My experience in 20 years of youth ministry tells me that retreats are still incredibly effective. When you get out of town, it disarms students from their normal defense mechanisms. It gets them away from cell phones and toxic friends. It allows light to shine into the shadows of hearts.

Get Away from Your Culture

I keenly remember seeing a student grasp the armrest of an airplane as he left the ground for the first time. I remember students awkwardly greeting new friends in broken Swahili as they attempted to understand each other. I remember their eyes lighting up when we worshiped together in Kenya, England and Costa Rica—the epiphany of the lights coming on that this whole globe worships God every week.

You just can’t experience those moments by staying in the mundane.

I hope you’re planning a mission trip outside of your area in the near future. I love ministering in our own communities and know the impact that can be made locally, but I sure do love to witness the life-change that happens overseas. I love to see students outside of their comfort zones because it is in our discomfort that we experience new growth.

There are some talented organizations that can make this experience painless: Leadertreks, Download Youth Ministry, YouthWorks, Group Work Camps. That latter one sounds as if it might be for juvenile delinquents, but I promise you it isn’t. They’ll handle so many tasks for you while you get to sit back and watch beauty unfold.

Get Away with Your Spouse

If you’re married, or hope to be someday, I’d nudge you on this one, too. Get away with just your spouse for the sake or your marriage. Too many marriages end up in routine and ruts and lose the wonder of what started it all. We’ve been in a 14-year rut called raising four kids that is as awesome as it is relentless. You need to escape that and enjoy each other, or one day the kids will be gone and your spouse will be, too.
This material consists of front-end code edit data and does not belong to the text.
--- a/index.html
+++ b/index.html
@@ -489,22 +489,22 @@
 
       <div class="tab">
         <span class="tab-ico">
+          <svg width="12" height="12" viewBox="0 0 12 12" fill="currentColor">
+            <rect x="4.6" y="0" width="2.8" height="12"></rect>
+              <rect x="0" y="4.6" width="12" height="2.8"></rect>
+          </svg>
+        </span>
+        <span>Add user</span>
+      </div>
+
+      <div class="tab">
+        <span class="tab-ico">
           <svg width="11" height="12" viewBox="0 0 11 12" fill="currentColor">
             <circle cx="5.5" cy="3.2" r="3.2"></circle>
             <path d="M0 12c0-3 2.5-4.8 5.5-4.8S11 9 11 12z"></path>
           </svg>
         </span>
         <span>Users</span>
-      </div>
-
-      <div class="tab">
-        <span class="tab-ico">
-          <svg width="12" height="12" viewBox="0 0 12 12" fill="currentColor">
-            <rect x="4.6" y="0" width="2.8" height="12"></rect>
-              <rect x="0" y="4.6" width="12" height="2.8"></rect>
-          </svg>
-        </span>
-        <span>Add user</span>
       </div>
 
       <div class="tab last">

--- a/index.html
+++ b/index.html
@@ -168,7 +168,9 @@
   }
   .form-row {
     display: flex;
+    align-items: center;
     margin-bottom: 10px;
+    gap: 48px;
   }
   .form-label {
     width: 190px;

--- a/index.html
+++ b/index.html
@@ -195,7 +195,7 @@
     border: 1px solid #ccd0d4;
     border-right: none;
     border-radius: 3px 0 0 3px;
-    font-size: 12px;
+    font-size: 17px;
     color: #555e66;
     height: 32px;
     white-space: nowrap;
So take all the vacation days you can get. Ask for more time off rather than a raise, because time well spent can be far more valuable. Plan a road trip, a romantic getaway, something for just the two of you. No, summer camp doesn’t count as vacation. Make sure you’re getting away, as well, so you two can reflect on your marriage, values, goals and love.

Get Away with God

What about your own personal spiritual life? In the crazy routines and ruts of your schedule, the endless streams of email and alerts, when do you get alone with God?

I don’t mean this in a condescending way. I’m a fellow journeyer here, so I know only too well the frustration of a steady diet of the Twitter Verse of the Day or Bible App Daily Scripture emails. I’ll confess now that I leaned into my AWANA upbringing for way too many years as a young youth worker.
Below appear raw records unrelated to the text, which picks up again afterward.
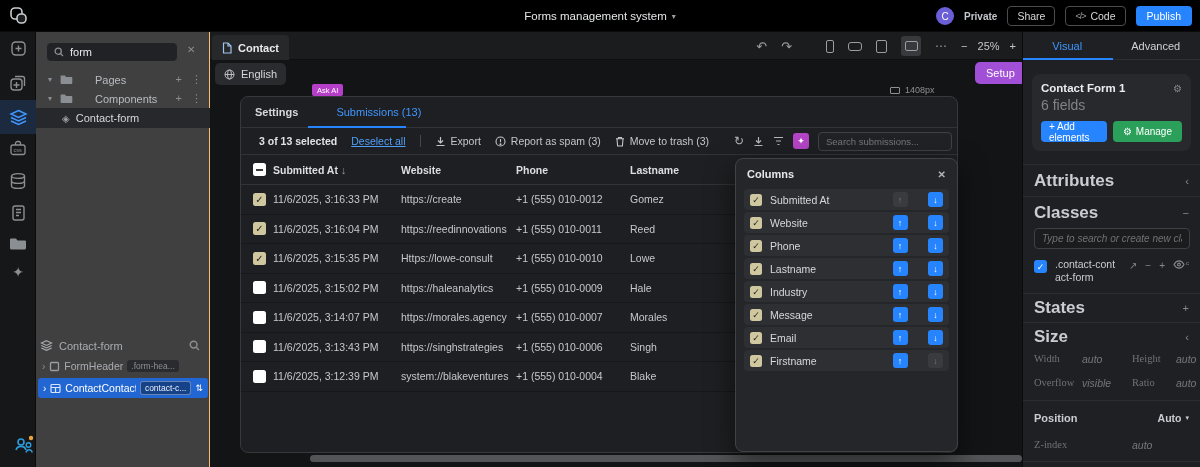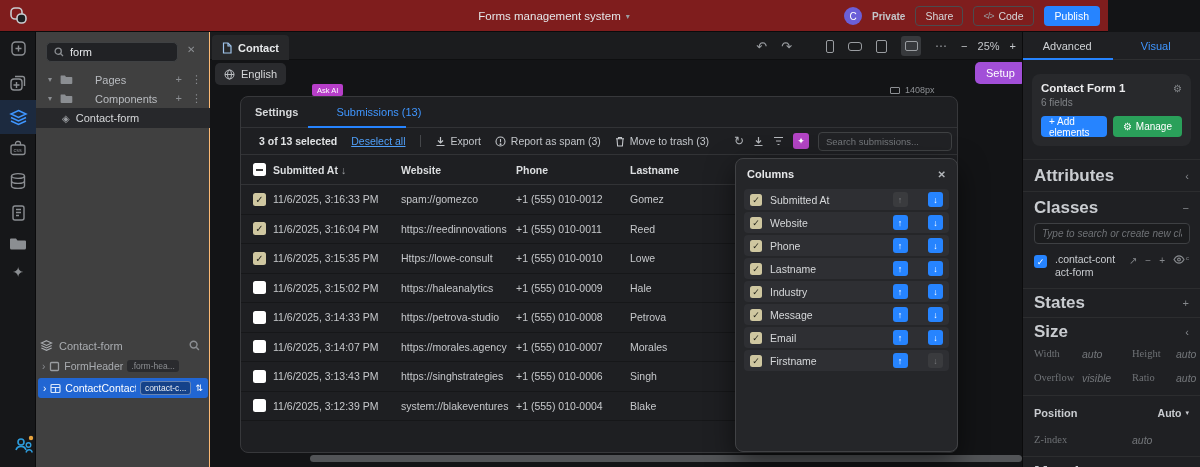--- a/index.html
+++ b/index.html
@@ -8,7 +8,7 @@
   .app { position:relative; width:1200px; height:467px; background:#131416; overflow:hidden; color:#c9ccd0; }
 
   
-  .topbar { position:absolute; left:0; top:0; width:1108px; height:32px; background:#7f1d1d; border-bottom:1px solid #0b0b0c; z-index:20; }
+  .topbar { position:absolute; left:0; top:0; width:1200px; height:32px; background:#000000; border-bottom:1px solid #0b0b0c; z-index:20; }
   .logo { position:absolute; left:8px; top:5px; }
   .tb-title { position:absolute; left:0; right:0; top:0; height:32px; display:flex; align-items:center; justify-content:center; gap:5px; font-size:11.5px; color:#e4e6e8; }
   .tb-right { position:absolute; right:8px; top:0; height:32px; display:flex; align-items:center; gap:10px; }

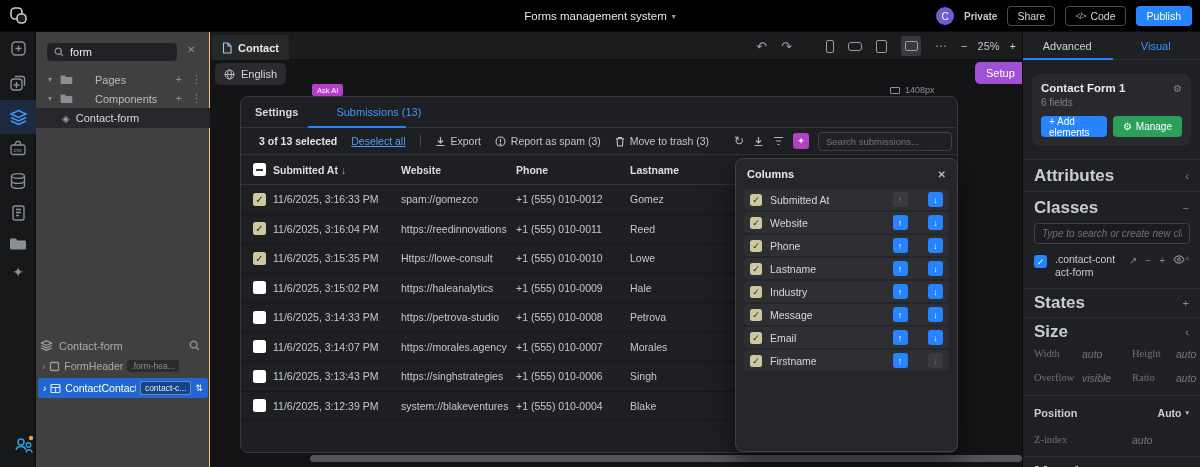--- a/index.html
+++ b/index.html
@@ -480,8 +480,8 @@
 
   <aside class="right-panel">
     <div class="rp-tabs">
+      <span class="rp-tab visual">Visual</span>
       <span class="rp-tab advanced">Advanced</span>
-      <span class="rp-tab visual">Visual</span>
       <span class="rp-underline"></span>
     </div>
 

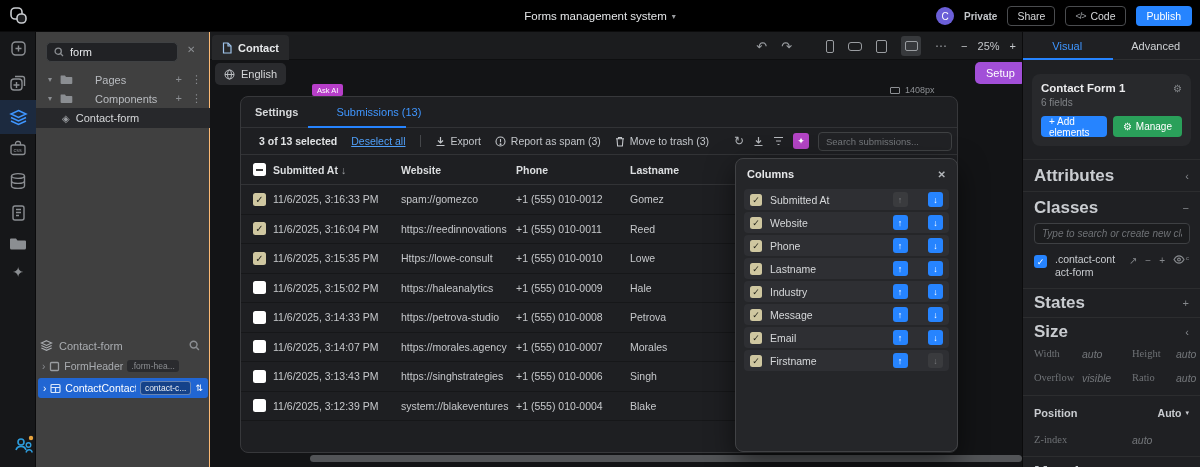--- a/index.html
+++ b/index.html
@@ -114,7 +114,7 @@
   .rp-card { margin:14px 9px 0 9px; background:#28292c; border-radius:8px; padding:8px 9px 9px 9px; }
   .rp-card-head { display:flex; align-items:center; }
   .rp-card-title { flex:1; font-size:11.5px; font-weight:bold; color:#ececee; }
-  .rp-card-sub { font-size:10px; color:#808387; margin-top:3px; }
+  .rp-card-sub { font-size:14px; color:#808387; margin-top:3px; }
   .rp-card-btns { display:flex; gap:6px; margin-top:8px; }
   .btn-add { height:21px; background:#2684ff; color:#fff; font-size:10px; border-radius:4px; display:flex; align-items:center; padding:0 8px; }
   .btn-manage { height:21px; background:#2aa05a; color:#fff; font-size:10px; border-radius:4px; display:flex; align-items:center; gap:4px; padding:0 10px; }

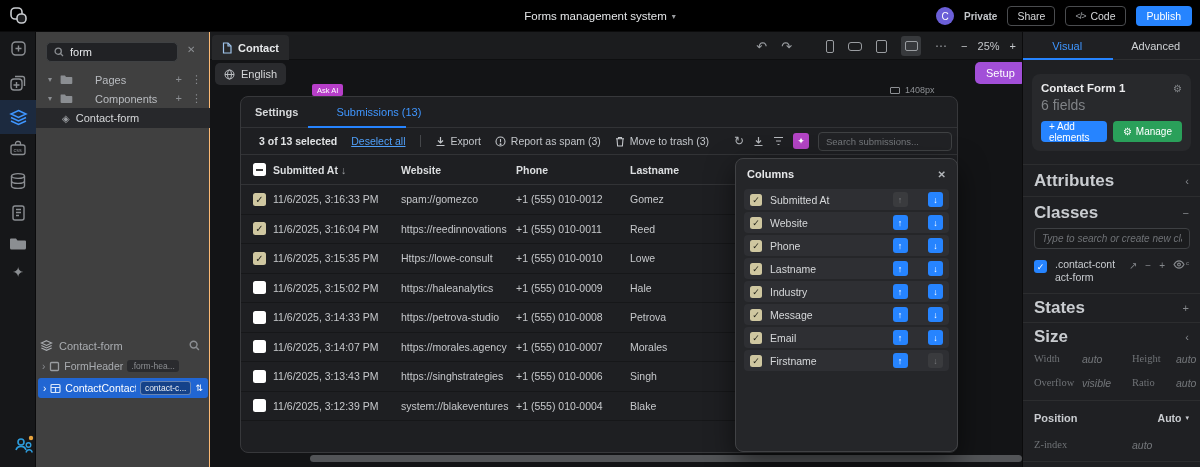--- a/index.html
+++ b/index.html
@@ -400,7 +400,7 @@
           <div class="trow">
             <span class="cb checked">✓</span>
             <span>11/6/2025, 3:16:33 PM</span>
-            <span>spam://gomezco</span>
+            <span>https://create</span>
             <span>+1 (555) 010-0012</span>
             <span>Gomez</span>
           </div>

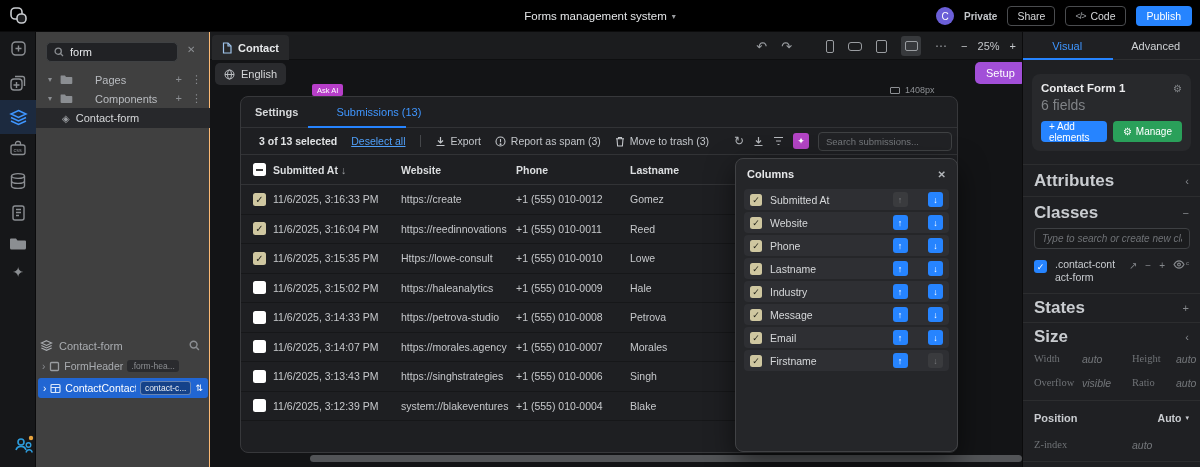--- a/index.html
+++ b/index.html
@@ -427,13 +427,6 @@
           </div>
           <div class="trow">
             <span class="cb unchecked"></span>
-            <span>11/6/2025, 3:14:33 PM</span>
-            <span>https://petrova-studio</span>
-            <span>+1 (555) 010-0008</span>
-            <span>Petrova</span>
-          </div>
-          <div class="trow">
-            <span class="cb unchecked"></span>
             <span>11/6/2025, 3:14:07 PM</span>
             <span>https://morales.agency</span>
             <span>+1 (555) 010-0007</span>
For years, I got away with being a spiritual person when my soul was dry and empty. I was ministering from an empty cup rather than an overflowing vessel. I wish I had someone teaching and modeling to me how this looked.

I don’t know when I’ll get back to Africa. Winter retreat is now another 10 months away for our youth ministry. I don’t have plans to be in a canoe with my wife anytime soon, and I’m sure she doesn’t have plans to be in one with me either. It still comes up in therapy every so often…Blessings to you as you leave the city limits.